Ned Flanders, The Simpsons, "Marge In Chains"

Fox is an American broadcast network that launched on October 9, 1986. Named after what used to be the 20th Century Fox studio (itself a successor to the Fox Film studio that existed from 1915 to 1935), the network is the flagship property of the eponymous Fox Corporation, which includes sports and news divisions, sibling networks MyNetworkTV and Fox Soul, animation studio Bento Box Entertainment, the free streaming service Tubi, MarVista Entertainment among other assets.

Early History

Australian media mogul Rupert Murdoch came to America in the 1980s in order to buy out the Twentieth Century Fox film studio and give it a sibling TV network. Murdoch purchased the Metromedia group of six independent stations in New York City, Los Angeles, Chicago, Dallas-Fort Worth, Washington, D.C., and Houston to serve as the nucleus of the network.

Some of these stations had formerly been a part of the DuMont Network, which came on the air in The '40s as the nation's third television network. Several problems, like ownership complications, problems keeping talent, and NBC and CBS making sure that they got all the good stations, did it in slowly. DuMont was finished off by the quick rise of ABC in 1954 from an also-ran to a money-making also-ran who could hang in there patiently. For the next thirty years, all attempts at creating a fourth television network (not counting PBS, which nobody does anyway, since it operates on a completely different business model and doesn't have the same production woes as other networks) were met with little success, and most of the former group of DuMont stations ended up part of Metromedia, which eventually began to run strong independent stations from The '60s and into The '70s and The '80s.

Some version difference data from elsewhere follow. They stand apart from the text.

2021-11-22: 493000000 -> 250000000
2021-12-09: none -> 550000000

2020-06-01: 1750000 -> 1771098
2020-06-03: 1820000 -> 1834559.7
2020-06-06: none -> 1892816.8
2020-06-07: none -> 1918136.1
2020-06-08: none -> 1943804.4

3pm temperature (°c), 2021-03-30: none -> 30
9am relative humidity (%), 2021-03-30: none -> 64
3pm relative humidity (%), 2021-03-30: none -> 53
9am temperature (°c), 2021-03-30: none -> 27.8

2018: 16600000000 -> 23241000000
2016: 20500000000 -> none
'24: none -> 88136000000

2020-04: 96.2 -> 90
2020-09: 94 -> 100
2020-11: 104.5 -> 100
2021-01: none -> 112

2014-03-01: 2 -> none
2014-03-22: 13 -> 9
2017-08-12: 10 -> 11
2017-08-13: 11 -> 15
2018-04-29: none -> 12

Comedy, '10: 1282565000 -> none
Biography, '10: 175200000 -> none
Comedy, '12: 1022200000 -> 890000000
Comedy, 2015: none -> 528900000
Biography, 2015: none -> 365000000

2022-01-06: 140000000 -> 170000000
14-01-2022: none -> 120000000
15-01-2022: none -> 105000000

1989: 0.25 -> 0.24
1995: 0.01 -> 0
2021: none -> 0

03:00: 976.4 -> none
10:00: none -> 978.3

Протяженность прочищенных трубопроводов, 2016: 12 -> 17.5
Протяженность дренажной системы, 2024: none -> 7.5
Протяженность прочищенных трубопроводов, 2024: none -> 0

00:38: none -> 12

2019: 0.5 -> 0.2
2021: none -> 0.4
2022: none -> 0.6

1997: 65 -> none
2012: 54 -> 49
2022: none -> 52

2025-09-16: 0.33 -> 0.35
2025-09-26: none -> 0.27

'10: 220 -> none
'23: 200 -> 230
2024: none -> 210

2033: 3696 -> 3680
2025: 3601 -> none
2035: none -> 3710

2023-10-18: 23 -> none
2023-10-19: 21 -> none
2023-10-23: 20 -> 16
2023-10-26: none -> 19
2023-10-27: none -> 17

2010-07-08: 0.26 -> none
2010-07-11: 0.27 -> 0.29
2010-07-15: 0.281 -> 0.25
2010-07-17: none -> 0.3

(TCF had also owned 50% of an early fourth television network attempt, NTA Film Network. Its flagship, New Jersey-based WNTA, later became NET affiliate WNDT, which later became PBS affiliate WNET. Its Los Angeles affiliate KTTV became one of Fox's O&Os at its founding in 1986, and is still so as of 2017.)

However, Rupert Murdoch had plenty of clout (and cash) on his side, and unlike the failed leaders of fourth networks past, was bound and determined to make Fox successful. By purchasing the Metromedia stations, he could easily influence other stations in other markets to give Fox a try, and have owned-and-operated stations that always cleared the network's programming, no matter what (with the possible exception of breaking news). He had to forfeit his Australian citizenship due to regulations disallowing foreign investors from owning more than a small part of an American television station or networks (conversely meaning he had to sell off Network Ten back in Australia), meaning he was "all in" on a bet that a fourth network could attain success. Fox would make or break him.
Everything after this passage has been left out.